Frequently Asked Questions (FAQ)
What is relational data, and why is it important for AI?
Relational data refers to information that is inherently connected, where entities (nodes) interact or relate to each other through relationships (edges). Examples include social networks, financial transactions, molecular structures, and supply chains. It’s crucial for AI because many real-world problems are best understood by analyzing these connections, not just individual data points. Traditional AI models often struggle to capture these complex relationships, leading to suboptimal insights.
How do Graph Foundation Models (GFMs) differ from traditional Graph Neural Networks (GNNs)?

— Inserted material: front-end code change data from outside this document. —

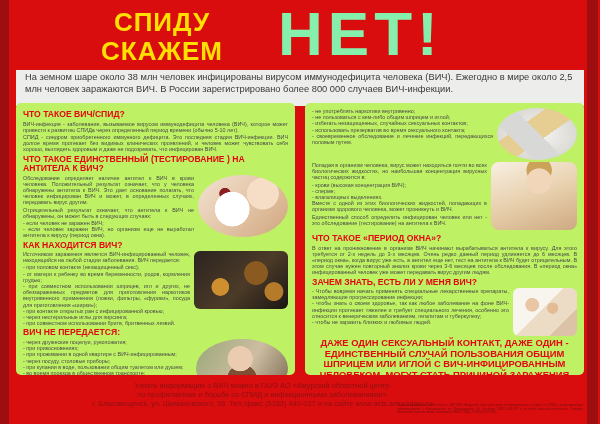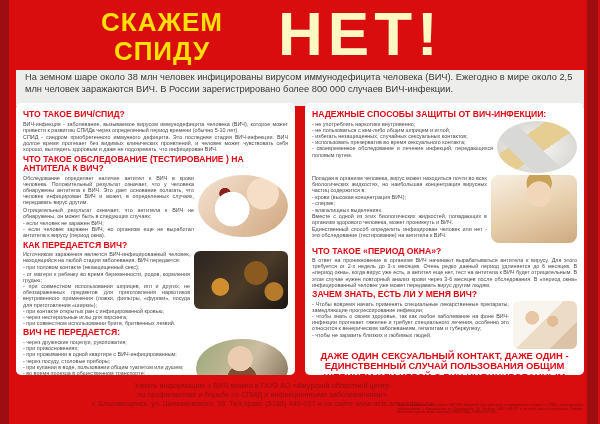--- a/index.html
+++ b/index.html
@@ -67,8 +67,8 @@
   <div class="band band-right"></div>
 
   <div class="title-left">
+    <div>СПИДУ</div>
     <div>СКАЖЕМ</div>
-    <div>СПИДУ</div>
   </div>
   <div class="title-net">НЕТ!</div>
 

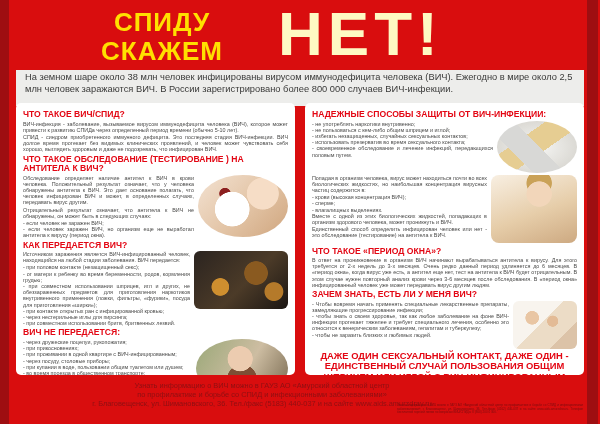--- a/index.html
+++ b/index.html
@@ -10,7 +10,7 @@
   .band-right{right:2px;width:11px;}
   .title-left{position:absolute;left:96px;top:8px;width:132px;text-align:center;
     color:#ffe000;font-weight:bold;font-size:26px;line-height:29px;letter-spacing:1px;}
-  .title-net{position:absolute;left:278px;top:2px;color:#fef9c3;font-weight:bold;
+  .title-net{position:absolute;left:278px;top:2px;color:#86efac;font-weight:bold;
     font-size:62px;line-height:64px;letter-spacing:5px;text-align:right;}
   .intro-strip{position:absolute;left:16px;top:70px;width:568px;height:36px;
     background:#ededeb;color:#3a3a39;font-size:9.3px;line-height:11.5px;

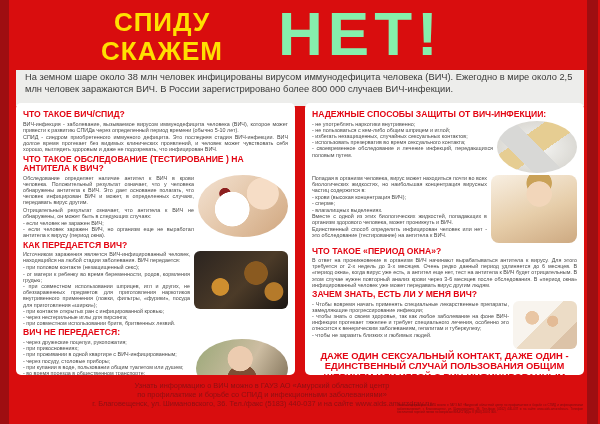--- a/index.html
+++ b/index.html
@@ -15,7 +15,7 @@
   .intro-strip{position:absolute;left:16px;top:70px;width:568px;height:36px;
     background:#ededeb;color:#3a3a39;font-size:9.3px;line-height:11.5px;
     padding:2px 9px;box-sizing:border-box;}
-  .panel{position:absolute;top:103px;width:279px;height:272px;background:#ffffff;
+  .panel{position:absolute;top:103px;width:279px;height:272px;background:#bef264;
     border-radius:5px;padding:5px 7px;box-sizing:border-box;overflow:hidden;}
   .panel-left{left:16px;}
   .panel-right{left:305px;}

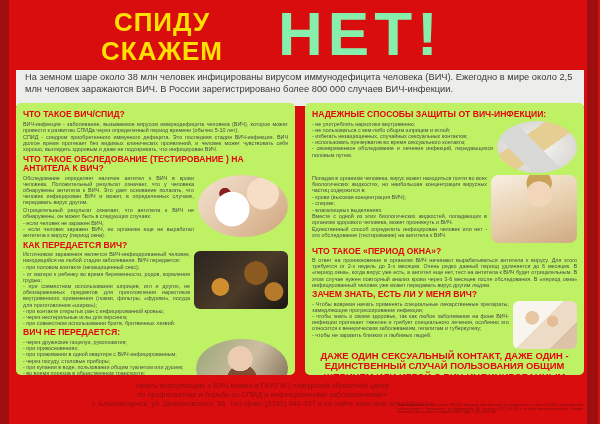--- a/index.html
+++ b/index.html
@@ -113,7 +113,6 @@
   </div>
 
   <div class="panel panel-right">
-    <div class="h">НАДЕЖНЫЕ СПОСОБЫ ЗАЩИТЫ ОТ ВИЧ-ИНФЕКЦИИ:</div>
     <div class="ph ph-condoms"></div>
     <div>
         <div class="li">- не употреблять наркотики внутривенно;</div>

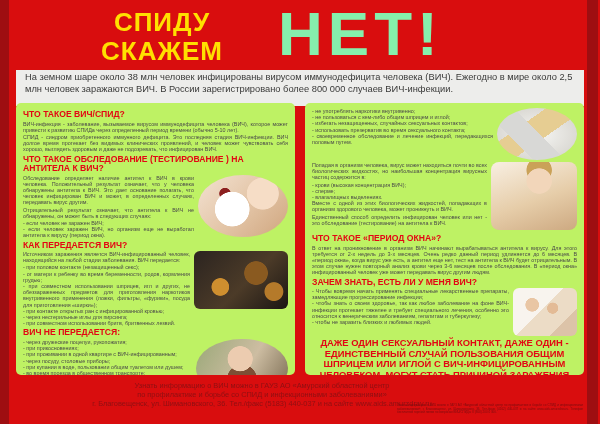--- a/index.html
+++ b/index.html
@@ -79,7 +79,7 @@
     <p class="body">ВИЧ-инфекция - заболевание, вызываемое вирусом иммунодефицита человека (ВИЧ), которое может привести к развитию СПИДа через определенный период времени (обычно 5-10 лет).</p>
     <p class="body">СПИД - синдром приобретенного иммунного дефицита. Это последняя стадия ВИЧ-инфекции. ВИЧ долгое время протекает без видимых клинических проявлений, и человек может чувствовать себя хорошо, выглядеть здоровым и даже не подозревать, что инфицирован ВИЧ.</p>
 
-    <div class="h">ЧТО ТАКОЕ ОБСЛЕДОВАНИЕ (ТЕСТИРОВАНИЕ ) НА АНТИТЕЛА К ВИЧ?</div>
+    <div class="h">ЧТО ТАКОЕ ЕДИНСТВЕННЫЙ (ТЕСТИРОВАНИЕ ) НА АНТИТЕЛА К ВИЧ?</div>
     <div class="ph ph-medic"></div>
     <p class="body">Обследование определяет наличие антител к ВИЧ в крови человека. Положительный результат означает, что у человека обнаружены антитела к ВИЧ. Это дает основание полагать, что человек инфицирован ВИЧ и может, в определенных случаях, передавать вирус другим.</p>
     <p class="body">Отрицательный результат означает, что антитела к ВИЧ не обнаружены, он может быть в следующих случаях:</p>

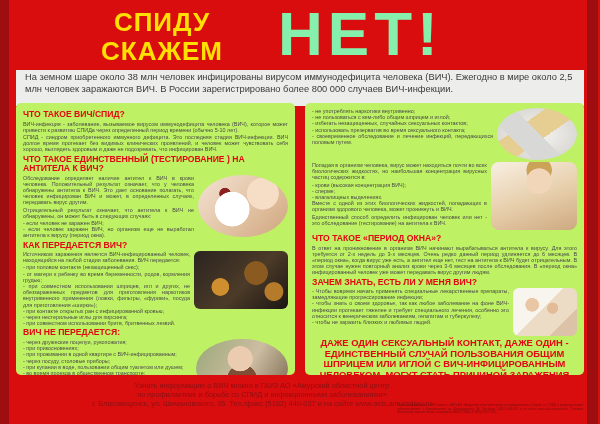--- a/index.html
+++ b/index.html
@@ -88,7 +88,7 @@
         <div class="li">- если человек заражен ВИЧ, но организм еще не выработал антитела к вирусу (период окна).</div>
       </div>
 
-    <div class="h">КАК ПЕРЕДАЕТСЯ ВИЧ?</div>
+    <div class="h">КАК НАХОДИТСЯ ВИЧ?</div>
     <div class="ph ph-drugs"></div>
     <p class="body">Источником заражения является ВИЧ-инфицированный человек, находящийся на любой стадии заболевания. ВИЧ передается:</p>
     <div>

GFMs are an evolution of GNNs. The primary difference lies in their scale and pre-training strategy. Traditional GNNs are typically trained from scratch for a specific task with labeled data. GFMs, like large language models, are massive GNNs pre-trained on vast, unlabeled graph datasets using self-supervised learning objectives. This pre-training allows them to learn general-purpose graph knowledge, making them highly adaptable and transferable to a wide range of downstream tasks with minimal fine-tuning and fewer labels.

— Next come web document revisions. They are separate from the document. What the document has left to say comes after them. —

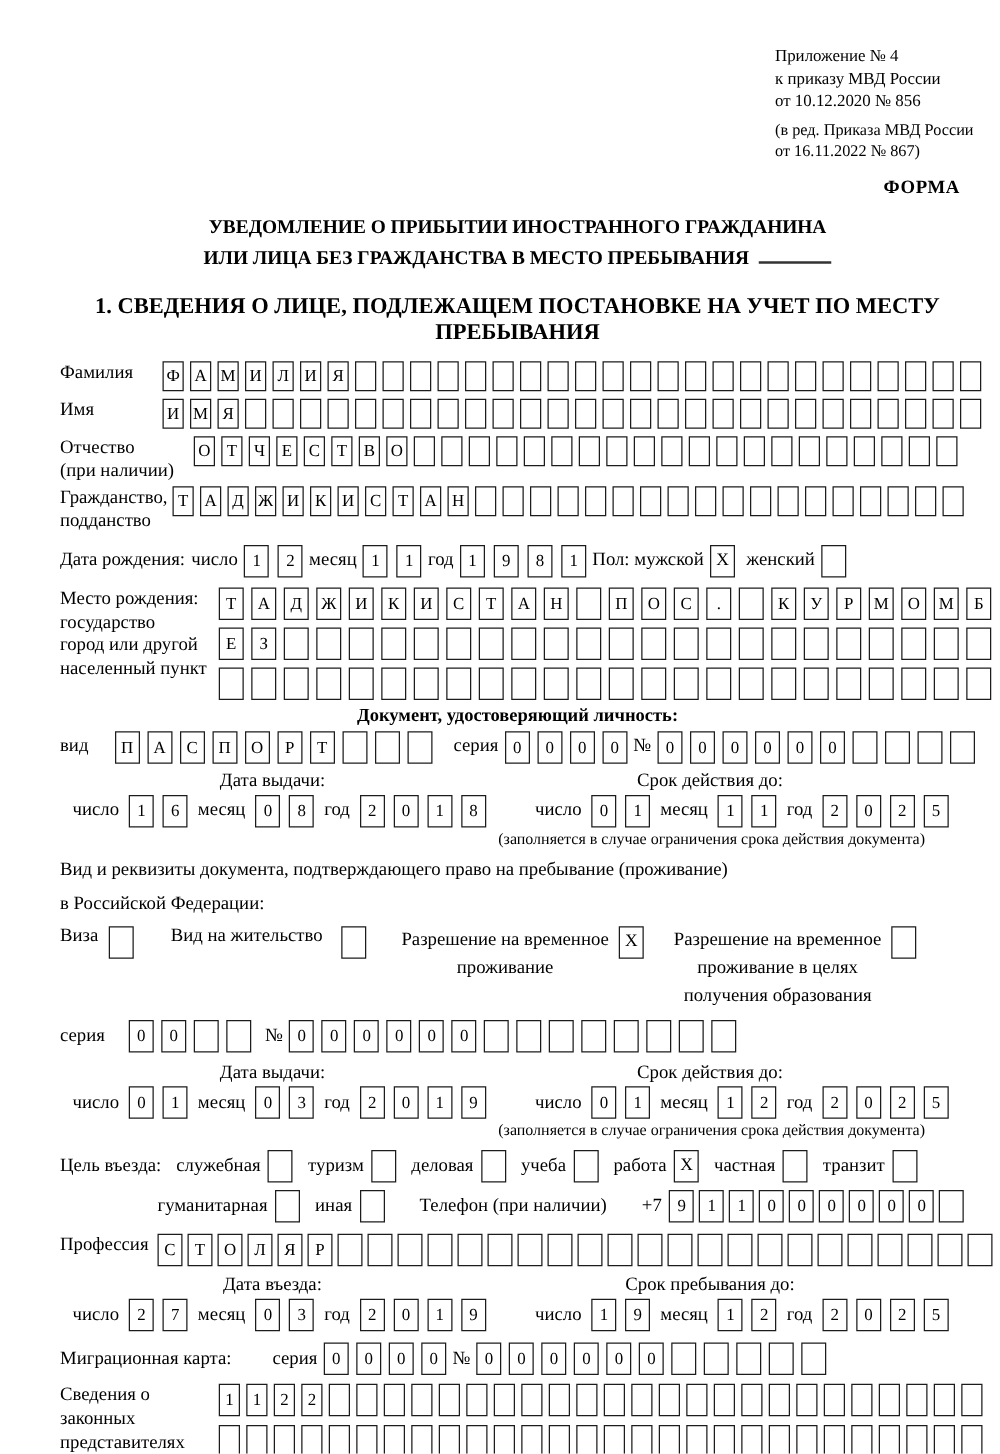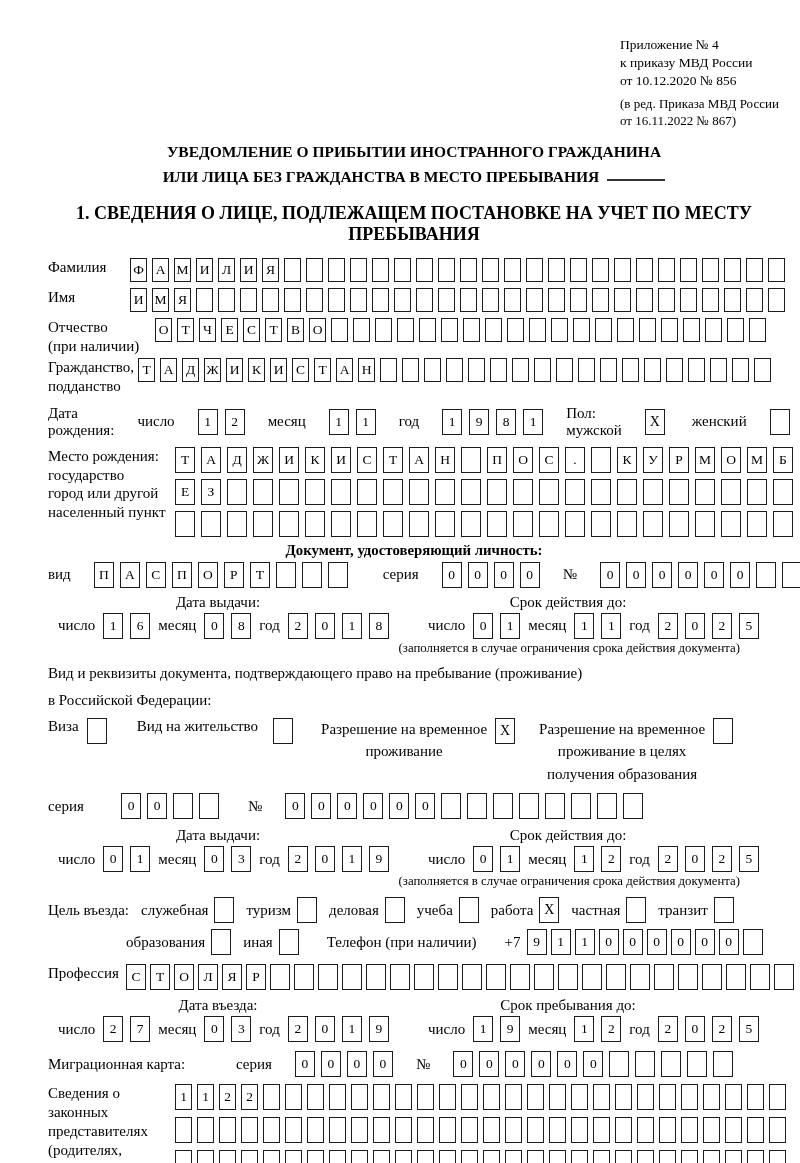--- a/index.html
+++ b/index.html
@@ -62,6 +62,7 @@
     <div>(в ред. Приказа МВД России</div>
     <div>от 16.11.2022 № 867)</div>
   </div>
+  <div class="forma">ФОРМА</div>
 
   <div class="title">
     <div>УВЕДОМЛЕНИЕ О ПРИБЫТИИ ИНОСТРАННОГО ГРАЖДАНИНА</div>

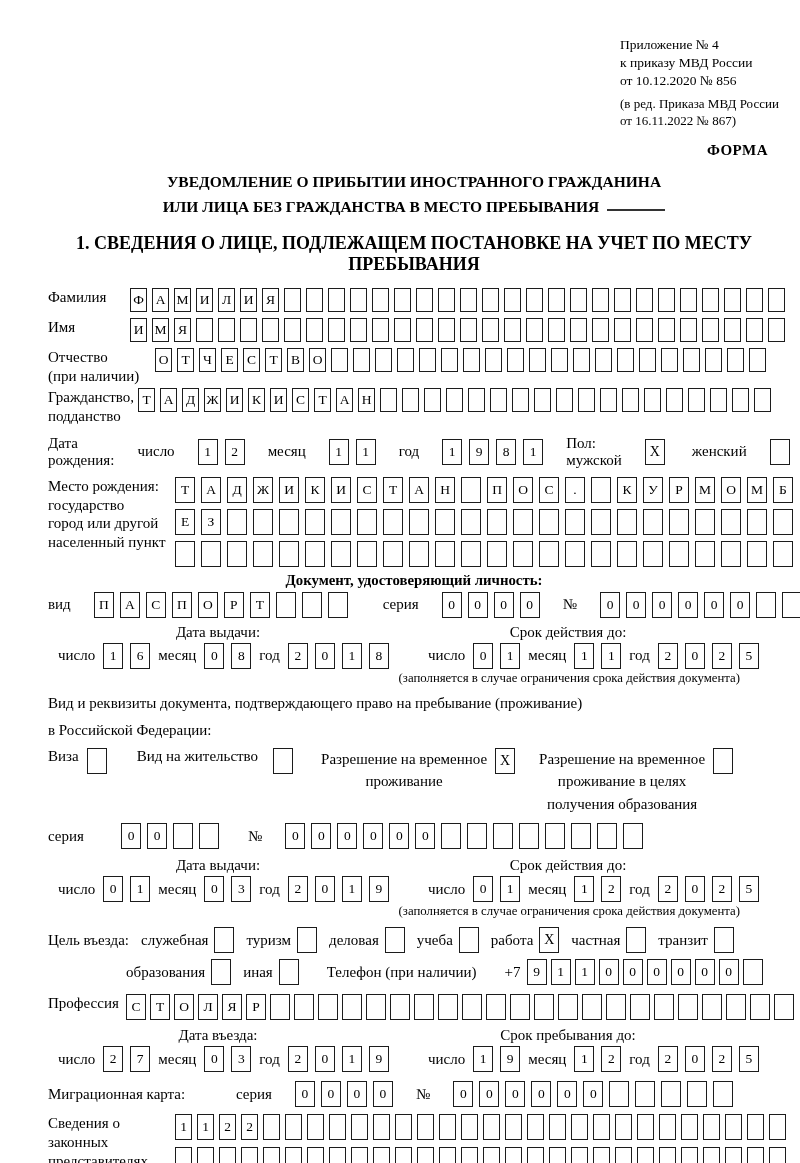--- a/index.html
+++ b/index.html
@@ -35,7 +35,7 @@
   }
   .colstack{display:flex;flex-direction:column;row-gap:6px;}
   .center-bold{text-align:center;font-weight:bold;font-size:14.8px;margin-top:5px;}
-  .inlinegap{display:flex;align-items:center;column-gap:23px;}
+  .inlinegap{display:flex;align-items:center;column-gap:5px;}
   .dg{display:flex;align-items:center;column-gap:8px;}
   .datepair{display:flex;margin-top:2px;}
   .dateheaders{display:flex;margin-top:6px;}

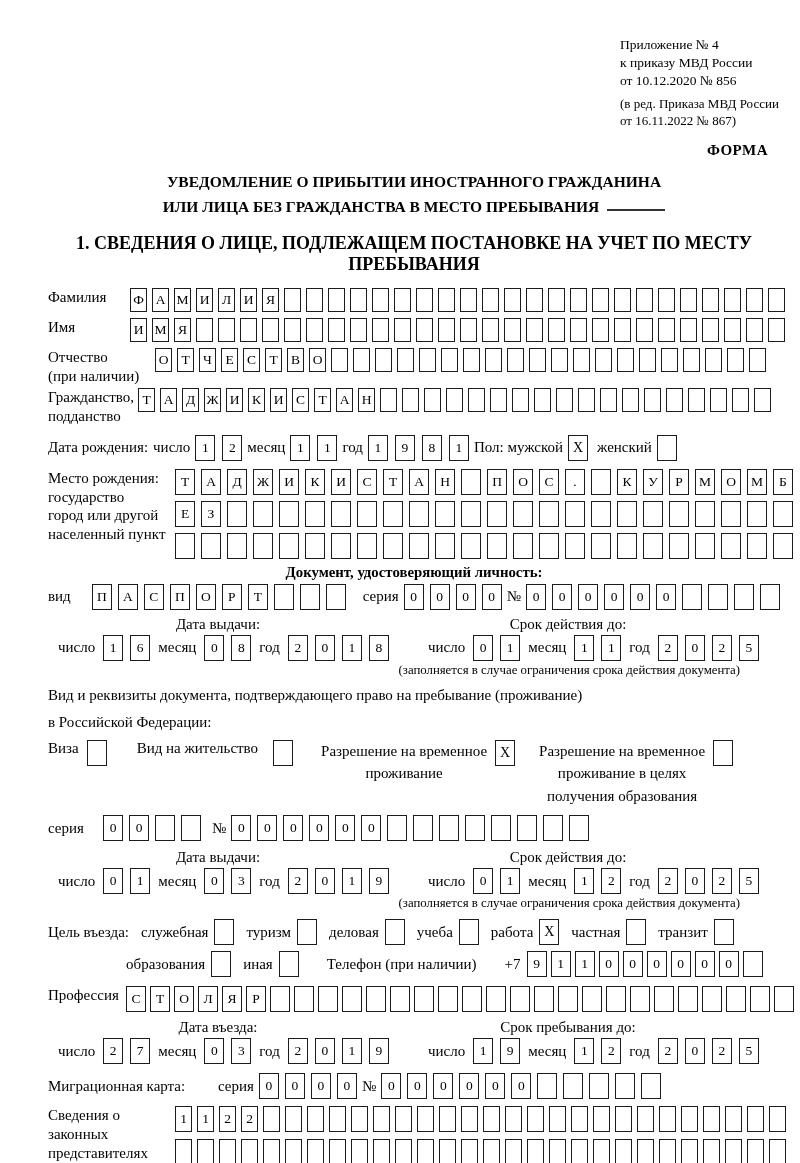--- a/index.html
+++ b/index.html
@@ -538,7 +538,7 @@
     <span class="checkbox"></span>
   </div>
   <div class="purpose-row" style="margin-left:78px;margin-top:6px;">
-    <span>образования</span>
+    <span>гуманитарная</span>
     <span class="checkbox"></span>
     <span class="pl">иная</span>
     <span class="checkbox"></span>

What industries can benefit most from Graph Foundation Models?
Industries rich in relational data stand to benefit significantly. This includes healthcare (drug discovery, patient similarity), finance (fraud detection, risk assessment), e-commerce (recommendation systems, user behavior analysis), social media (content recommendation, community detection), logistics (supply chain optimization), and cybersecurity (threat detection). Any domain where understanding connections and relationships is key to insights and predictions is a prime candidate.

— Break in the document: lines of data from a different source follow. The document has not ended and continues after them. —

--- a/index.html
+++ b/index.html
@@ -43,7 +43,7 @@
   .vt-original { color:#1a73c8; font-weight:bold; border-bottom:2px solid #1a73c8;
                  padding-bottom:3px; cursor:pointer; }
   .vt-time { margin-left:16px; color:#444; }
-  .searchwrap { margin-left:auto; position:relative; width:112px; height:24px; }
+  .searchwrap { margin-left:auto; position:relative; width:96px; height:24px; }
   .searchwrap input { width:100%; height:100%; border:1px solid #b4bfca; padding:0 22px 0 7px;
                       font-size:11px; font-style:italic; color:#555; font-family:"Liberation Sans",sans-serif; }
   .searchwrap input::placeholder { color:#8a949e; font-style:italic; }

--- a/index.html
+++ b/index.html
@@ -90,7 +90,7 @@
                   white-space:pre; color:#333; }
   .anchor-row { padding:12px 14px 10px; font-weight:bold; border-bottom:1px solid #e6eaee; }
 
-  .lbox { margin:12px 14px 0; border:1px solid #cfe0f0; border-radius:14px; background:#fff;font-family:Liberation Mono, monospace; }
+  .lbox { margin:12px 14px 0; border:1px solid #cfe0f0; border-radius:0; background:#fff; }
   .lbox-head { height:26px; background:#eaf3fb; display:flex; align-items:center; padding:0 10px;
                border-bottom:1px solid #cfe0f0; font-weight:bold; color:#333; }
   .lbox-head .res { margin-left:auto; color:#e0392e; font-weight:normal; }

Are there open-source Graph Foundation Models available for use?
The field is rapidly evolving, and while some large proprietary GFMs exist, the open-source landscape is growing. Projects often release pre-trained GNN models that can serve as foundational components, and research papers frequently share model architectures and pre-training strategies. Platforms like PyTorch Geometric and DGL provide the necessary frameworks to build and experiment with GFMs. As the field matures, we can expect more fully fledged, openly available GFMs.
What are the main challenges in deploying Graph Foundation Models?
The primary challenges include the immense computational resources required for training and inference on massive graphs, the difficulty of collecting and curating large-scale, diverse graph datasets, and the inherent complexity of managing and processing graph data. Additionally, ethical concerns around data privacy, potential biases in training data, and the interpretability of complex graph models pose significant hurdles for real-world deployment.
Can GFMs handle dynamic graphs that change over time?
Yes, the research and development in GFMs are increasingly focusing on handling dynamic graphs. This involves designing architectures that can incorporate temporal information, such as recurrent graph layers or temporal attention mechanisms. Pre-training strategies can also be adapted to learn from sequences of graph snapshots or by predicting future graph states. While challenging, dynamic GFMs are crucial for applications in real-time evolving systems like social networks or financial markets.
The journey into Graph Foundation Models is just beginning, yet its potential to reshape how we interact with and understand relational data is undeniable. From revolutionizing scientific discovery to fortifying our digital infrastructure, GFMs are poised to become a cornerstone of next-generation AI.